The recent reports of a Chinese industrial spy stealing data from Ford Motor Company for his homeland and a cabal of Koreans doing the same to General Motors for the Russians remind me of a funny story from several decades back — the first time I ever heard of serious international commercial spying.
Beginning in the 1920s, Ford manufactured much of its own glass for vehicle windows, starting with a glass plant in Dearborn’s Rouge, once identified as the world’s largest industrial complex.
In the post-World War II years, Ford expanded its glass operations by opening additional plants in Nashville, Tulsa and the Canadian side of Niagara Falls. Further, Pilkington Glass of England licensed Ford to use its highly efficient (and secret) manufacturing process called Float Glass.
In those Cold War years, Eastern European countries behind the Iron Curtain were assumed to be taking their orders from Moscow for whatever transpired in international commerce. The Western countries had diplomatic relations with the Soviet empire, but both sides kept close eyes on the other.
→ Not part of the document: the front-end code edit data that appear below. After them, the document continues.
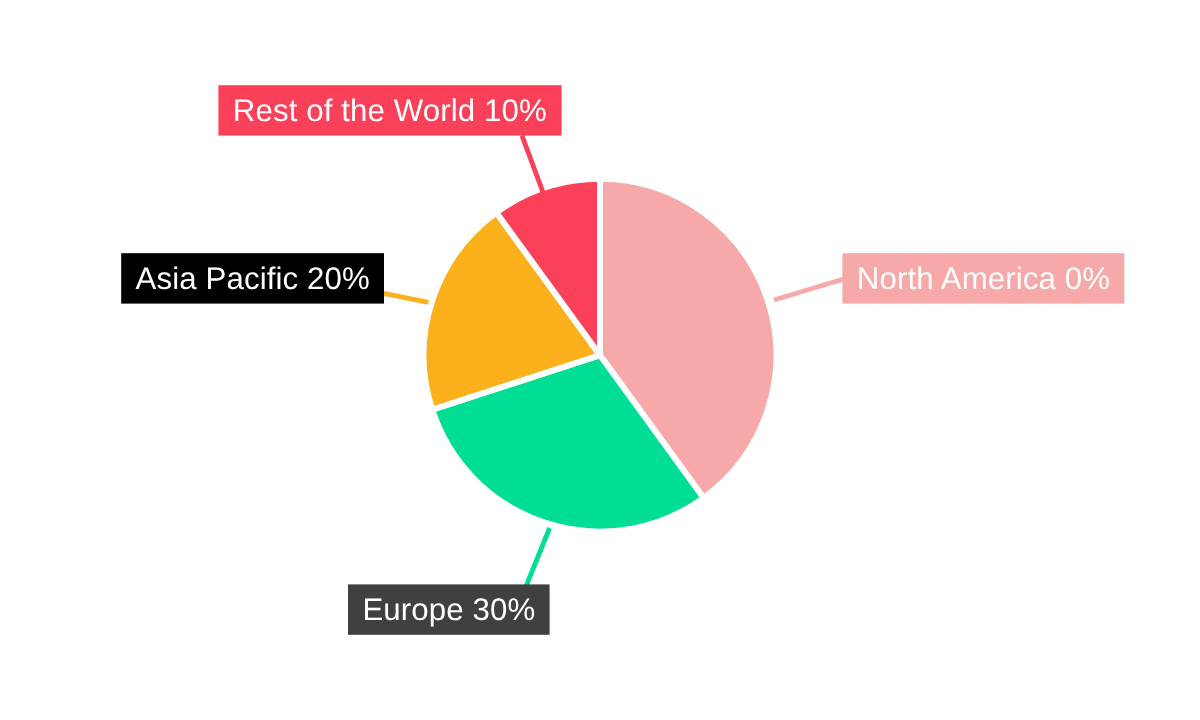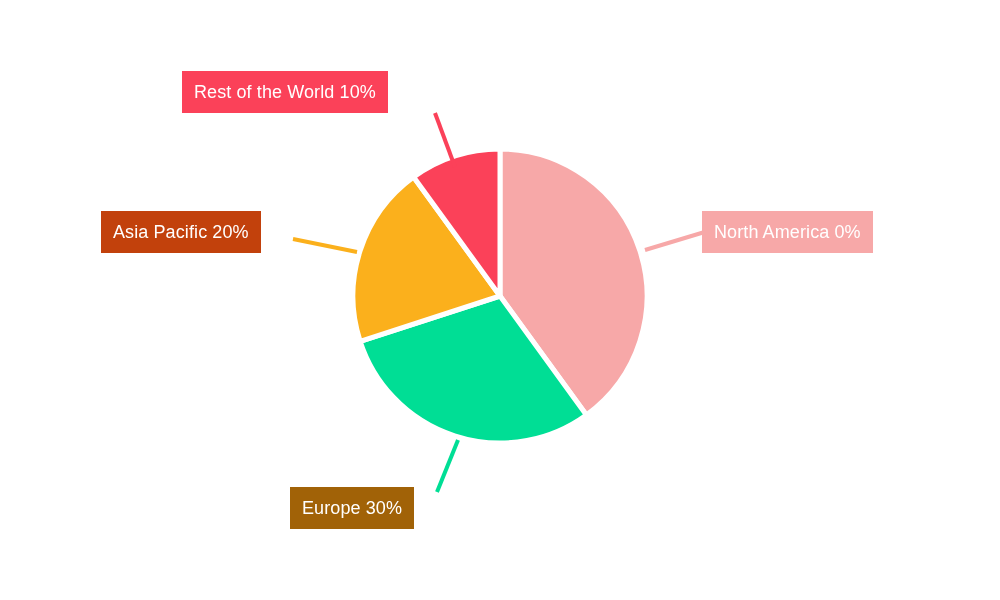--- a/index.html
+++ b/index.html
@@ -31,21 +31,21 @@
   .label-box {
     position: absolute;
     display: flex;
     align-items: center;
     justify-content: center;
     box-sizing: border-box;
     padding: 0 12px;
     height: 42px;
     color: #ffffff;
     font-family: "Liberation Sans", sans-serif;
-    font-size: 18px;
+    font-size: 26px;
     font-weight: 400;
     line-height: 42px;
     white-space: nowrap;
     letter-spacing: 0.1px;
   }
   #label-north-america {
     left: 702px;
     top: 211px;
   }
   #label-europe {
@@ -83,25 +83,25 @@
       <line x1="458" y1="440" x2="437" y2="492" stroke="#00de95" stroke-width="4" stroke-linecap="butt"></line>
       <line x1="357" y1="252" x2="293" y2="239" stroke="#fbb01c" stroke-width="4" stroke-linecap="butt"></line>
       <line x1="455" y1="167" x2="435" y2="113" stroke="#fb4159" stroke-width="4" stroke-linecap="butt"></line>
     </g>
   </svg>
 
   <div class="label-box" id="label-north-america" style="background-color:#f7a8a8;">
     <span>North America 0%</span>
   </div>
 
-  <div class="label-box" id="label-europe" style="background-color:#a16207;text-align:right;">
+  <div class="label-box" id="label-europe" style="background-color:#404040;text-align:right;">
     <span>Europe 30%</span>
   </div>
 
-  <div class="label-box" id="label-asia-pacific" style="background-color:#c2410c;">
+  <div class="label-box" id="label-asia-pacific" style="background-color:#000000;">
     <span>Asia Pacific 20%</span>
   </div>
 
   <div class="label-box" id="label-rest-of-world" style="background-color:#fb4159;">
     <span>Rest of the World 10%</span>
   </div>
 
 </div>
 
 </body></html>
So it came about that the FBI was watching over the movements of employees of the Washington embassies of Iron Curtain countries. A supposed commercial attaché from the Bulgarian Embassy traveled to Detroit where he met with an immigrant Turkish employee of Ford Motor Company.
Our government wondered what was going on and, I suppose via wiretaps, discovered the Bulgarian wanted the secrets of Ford’s glass manufacturing process. The Turk was willing to obtain those secrets and sell them to the Bulgarians. The assumption was that the Bulgarians were merely surrogates for their Russian masters, who were trying to modernize their own auto industry even then, or maybe they were just trying a few short cuts to developing a glass industry in Bulgaria.
Meanwhile, back in Dearborn, the home of Ford Motor Company, a couple of FBI agents were tailing the Bulgarian and his Turkish pal, right out of a tale by spy novelist Eric Ambler.
Now at that time, all Ford Motor Company Dearborn pool cars had a red-and-white target sticker mounted on the windshield above the rearview mirror, so that gate guards would permit them to enter company properties without being stopped to show identification. You can probably imagine what happened next.
For a planned illegal visit to the Dearborn Glass Plant in the Rouge to show the Bulgarian the secret process in action, the Turk drew a pool car from his office location and drove it into the Rouge plant with his new Bulgarian friend as a passenger. They were waved in with nary a snag.
Not so the two FBI agents in the tailing Bureau car, which of course had no bulls-eye sticker on the windshield. Ford security would not let them into the Rouge, despite their pleas and the fact that at that time most of Ford top Industrial Relations people and especially Security management were former FBI agents.
So the Feebies had to notify their former Bureau friends at Ford headquarters, explain to them what was going on. They later proceeded to arrest the Turk and mark the Bulgarian for deportation for violating diplomatic protocol.
Needless to say the bulls-eye yarn made the rounds among amused Ford employees. I imagine catching today’s industrial spies was a lot more difficult for Ford and GM, and likely did not involve the FBI first.